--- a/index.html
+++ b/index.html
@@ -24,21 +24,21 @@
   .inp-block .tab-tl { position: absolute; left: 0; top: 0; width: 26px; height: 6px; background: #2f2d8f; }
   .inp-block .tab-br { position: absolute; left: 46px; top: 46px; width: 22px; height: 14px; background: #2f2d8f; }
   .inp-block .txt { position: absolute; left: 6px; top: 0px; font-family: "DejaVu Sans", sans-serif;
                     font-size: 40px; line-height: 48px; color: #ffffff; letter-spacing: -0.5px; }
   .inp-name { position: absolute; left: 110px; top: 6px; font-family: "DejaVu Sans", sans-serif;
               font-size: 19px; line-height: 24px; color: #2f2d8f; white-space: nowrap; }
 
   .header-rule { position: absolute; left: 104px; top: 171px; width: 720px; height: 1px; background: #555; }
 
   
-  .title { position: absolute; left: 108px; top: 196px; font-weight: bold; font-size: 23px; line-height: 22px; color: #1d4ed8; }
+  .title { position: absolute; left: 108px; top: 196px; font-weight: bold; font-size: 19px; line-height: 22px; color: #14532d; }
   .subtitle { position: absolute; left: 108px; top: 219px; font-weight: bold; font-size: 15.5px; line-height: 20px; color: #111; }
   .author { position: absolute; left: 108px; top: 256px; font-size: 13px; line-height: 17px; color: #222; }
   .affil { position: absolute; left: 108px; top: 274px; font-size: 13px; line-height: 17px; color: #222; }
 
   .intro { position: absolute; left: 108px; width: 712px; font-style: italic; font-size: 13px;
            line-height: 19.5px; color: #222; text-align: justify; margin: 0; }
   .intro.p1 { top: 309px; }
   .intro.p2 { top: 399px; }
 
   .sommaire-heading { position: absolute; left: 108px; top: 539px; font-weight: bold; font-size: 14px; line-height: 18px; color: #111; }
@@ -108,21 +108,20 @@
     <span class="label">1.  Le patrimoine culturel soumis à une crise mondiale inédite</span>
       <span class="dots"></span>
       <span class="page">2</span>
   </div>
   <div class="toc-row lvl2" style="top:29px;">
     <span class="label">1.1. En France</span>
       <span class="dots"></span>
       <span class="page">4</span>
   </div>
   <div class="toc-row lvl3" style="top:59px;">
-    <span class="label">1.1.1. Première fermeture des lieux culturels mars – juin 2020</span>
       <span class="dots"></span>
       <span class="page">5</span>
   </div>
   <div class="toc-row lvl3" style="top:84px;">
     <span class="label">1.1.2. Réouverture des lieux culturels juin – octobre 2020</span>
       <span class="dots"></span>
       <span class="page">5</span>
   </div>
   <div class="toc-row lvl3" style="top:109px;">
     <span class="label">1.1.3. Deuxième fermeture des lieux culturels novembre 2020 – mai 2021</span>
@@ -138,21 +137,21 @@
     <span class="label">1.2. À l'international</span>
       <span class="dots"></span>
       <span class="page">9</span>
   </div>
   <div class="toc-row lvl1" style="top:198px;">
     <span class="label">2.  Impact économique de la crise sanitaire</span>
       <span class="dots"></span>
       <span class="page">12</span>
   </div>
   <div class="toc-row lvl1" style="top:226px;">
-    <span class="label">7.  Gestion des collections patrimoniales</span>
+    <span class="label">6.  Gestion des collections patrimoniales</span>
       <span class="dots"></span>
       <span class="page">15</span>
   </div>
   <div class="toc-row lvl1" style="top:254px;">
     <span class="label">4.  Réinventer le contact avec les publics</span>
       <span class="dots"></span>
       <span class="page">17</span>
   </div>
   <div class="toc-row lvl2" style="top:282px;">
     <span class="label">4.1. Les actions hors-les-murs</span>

Task brief:
Set down the complete listing once more, exactly as it stands above.

Exercise response:
--- a/index.html
+++ b/index.html
@@ -24,21 +24,21 @@
   .inp-block .tab-tl { position: absolute; left: 0; top: 0; width: 26px; height: 6px; background: #2f2d8f; }
   .inp-block .tab-br { position: absolute; left: 46px; top: 46px; width: 22px; height: 14px; background: #2f2d8f; }
   .inp-block .txt { position: absolute; left: 6px; top: 0px; font-family: "DejaVu Sans", sans-serif;
                     font-size: 40px; line-height: 48px; color: #ffffff; letter-spacing: -0.5px; }
   .inp-name { position: absolute; left: 110px; top: 6px; font-family: "DejaVu Sans", sans-serif;
               font-size: 19px; line-height: 24px; color: #2f2d8f; white-space: nowrap; }
 
   .header-rule { position: absolute; left: 104px; top: 171px; width: 720px; height: 1px; background: #555; }
 
   
-  .title { position: absolute; left: 108px; top: 196px; font-weight: bold; font-size: 23px; line-height: 22px; color: #1d4ed8; }
+  .title { position: absolute; left: 108px; top: 196px; font-weight: bold; font-size: 19px; line-height: 22px; color: #14532d; }
   .subtitle { position: absolute; left: 108px; top: 219px; font-weight: bold; font-size: 15.5px; line-height: 20px; color: #111; }
   .author { position: absolute; left: 108px; top: 256px; font-size: 13px; line-height: 17px; color: #222; }
   .affil { position: absolute; left: 108px; top: 274px; font-size: 13px; line-height: 17px; color: #222; }
 
   .intro { position: absolute; left: 108px; width: 712px; font-style: italic; font-size: 13px;
            line-height: 19.5px; color: #222; text-align: justify; margin: 0; }
   .intro.p1 { top: 309px; }
   .intro.p2 { top: 399px; }
 
   .sommaire-heading { position: absolute; left: 108px; top: 539px; font-weight: bold; font-size: 14px; line-height: 18px; color: #111; }
@@ -108,21 +108,20 @@
     <span class="label">1.  Le patrimoine culturel soumis à une crise mondiale inédite</span>
       <span class="dots"></span>
       <span class="page">2</span>
   </div>
   <div class="toc-row lvl2" style="top:29px;">
     <span class="label">1.1. En France</span>
       <span class="dots"></span>
       <span class="page">4</span>
   </div>
   <div class="toc-row lvl3" style="top:59px;">
-    <span class="label">1.1.1. Première fermeture des lieux culturels mars – juin 2020</span>
       <span class="dots"></span>
       <span class="page">5</span>
   </div>
   <div class="toc-row lvl3" style="top:84px;">
     <span class="label">1.1.2. Réouverture des lieux culturels juin – octobre 2020</span>
       <span class="dots"></span>
       <span class="page">5</span>
   </div>
   <div class="toc-row lvl3" style="top:109px;">
     <span class="label">1.1.3. Deuxième fermeture des lieux culturels novembre 2020 – mai 2021</span>
@@ -138,21 +137,21 @@
     <span class="label">1.2. À l'international</span>
       <span class="dots"></span>
       <span class="page">9</span>
   </div>
   <div class="toc-row lvl1" style="top:198px;">
     <span class="label">2.  Impact économique de la crise sanitaire</span>
       <span class="dots"></span>
       <span class="page">12</span>
   </div>
   <div class="toc-row lvl1" style="top:226px;">
-    <span class="label">7.  Gestion des collections patrimoniales</span>
+    <span class="label">6.  Gestion des collections patrimoniales</span>
       <span class="dots"></span>
       <span class="page">15</span>
   </div>
   <div class="toc-row lvl1" style="top:254px;">
     <span class="label">4.  Réinventer le contact avec les publics</span>
       <span class="dots"></span>
       <span class="page">17</span>
   </div>
   <div class="toc-row lvl2" style="top:282px;">
     <span class="label">4.1. Les actions hors-les-murs</span>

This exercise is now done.